Overview
- Status: In operation
- Owner: Tschuggen Hotel Group AG
- Locale: Arosa, Graubünden, Switzerland
- Termini: Arosa at Tschuggentorweg; Tschuggen;
- Stations: 2

Service
- Type: funicular
- Operator(s): Arosa Bergbahnen AG
- Rolling stock: 2 coupled for 6 persons each
- Ridership: capacity: 120 persons/hour

History
- Opened: July 2018 (7 years ago)

Technical
- Line length: 535.54 m (1,757.0 ft)
- Number of tracks: 1
- Track gauge: 1,200 mm (3 ft 11+1⁄4 in)
- Electrification: from opening
- Operating speed: 4.0 metres per second (13 ft/s)
- Highest elevation: 2,004 m (6,575 ft)
- Maximum incline: ? % (average: 38%)

= Tschuggen Express =

Hotel funicular at Arosa, Graubünden, Switzerland

Tschuggen Express is a funicular railway in Arosa, Switzerland.
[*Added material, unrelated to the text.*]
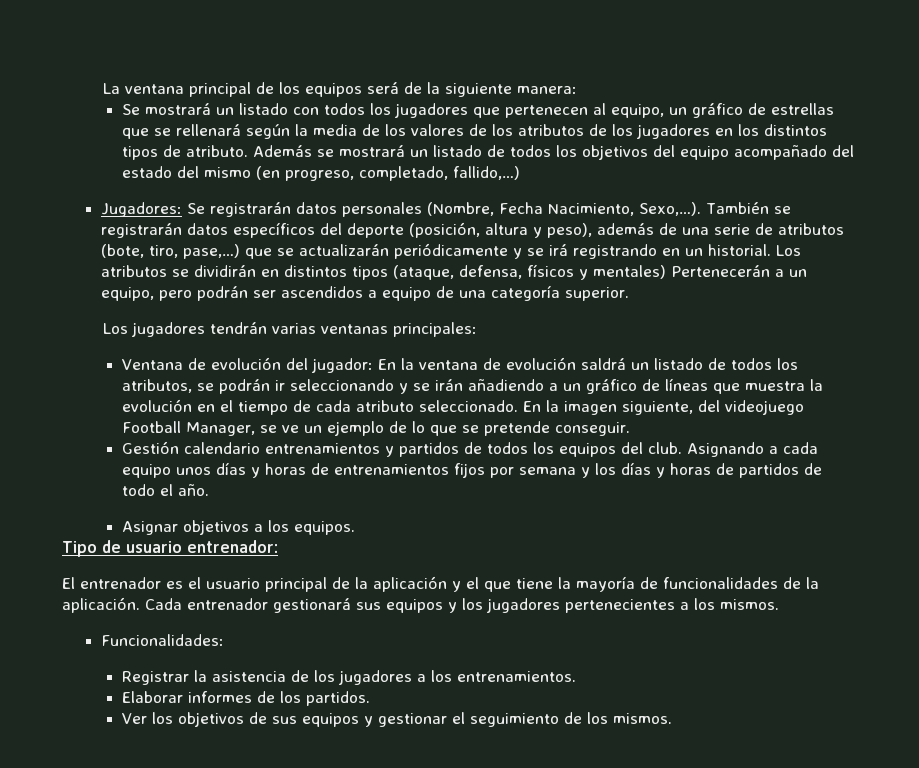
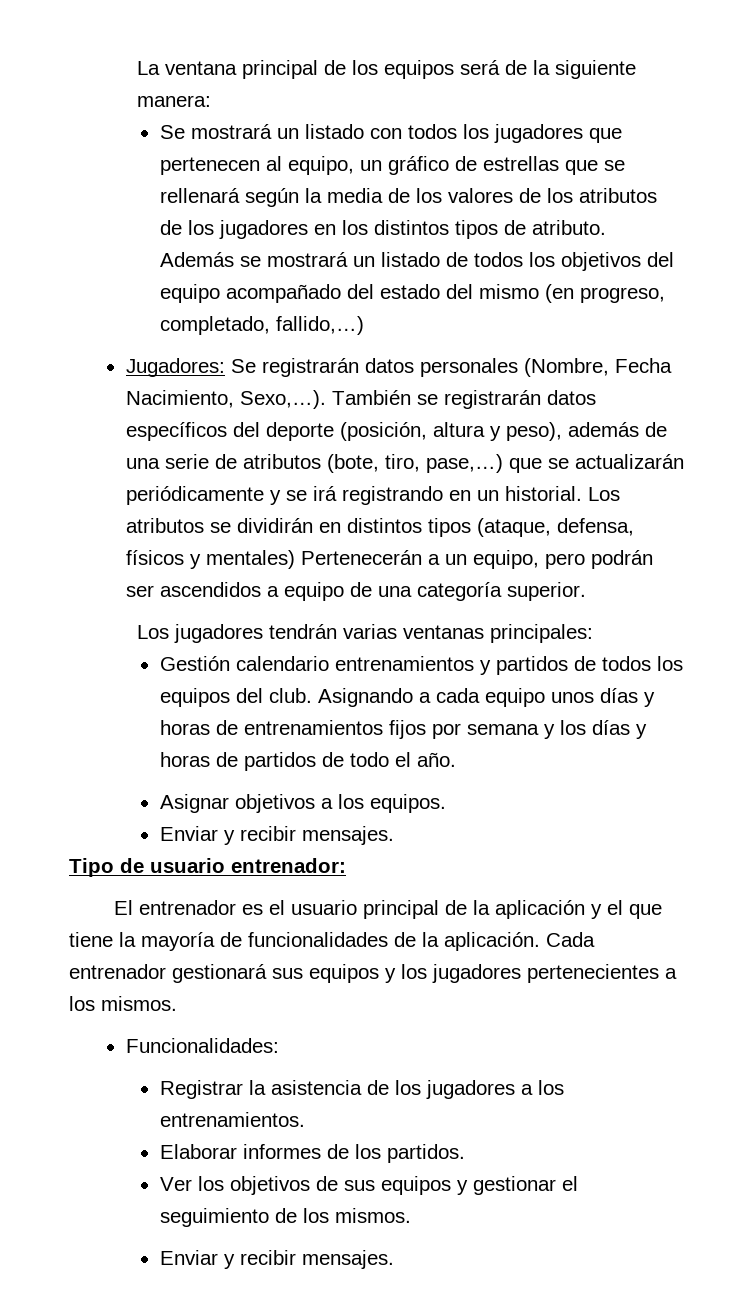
- Ventana de evolución del jugador: En la ventana de evolución saldrá un listado de todos los atributos, se podrán ir seleccionando y se irán añadiendo a un gráfico de líneas que muestra la evolución en el tiempo de cada atributo seleccionado. En la imagen siguiente, del videojuego Football Manager, se ve un ejemplo de lo que se pretende conseguir.
  Asignar objetivos a los equipos.
+ Enviar y recibir mensajes.
  Ver los objetivos de sus equipos y gestionar el seguimiento de los mismos.
+ Enviar y recibir mensajes.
It leads from Arosa at 1850 m to Tschuggen at 2004 m in the Arosa skiing area on Tschuggen (2049 m). The single-track line with a length of 535 m has an average incline of 38% and a difference of elevation of 154 m. The two circular cabins for 6 persons each are coupled and have level compensation.

The funicular is operated by Arosa Bergbahnen for the Tschuggen Hotel Group. It was completed by Steurer Seilbahnen in 2018, replacing a monorail installation from 2009 and reusing its stations.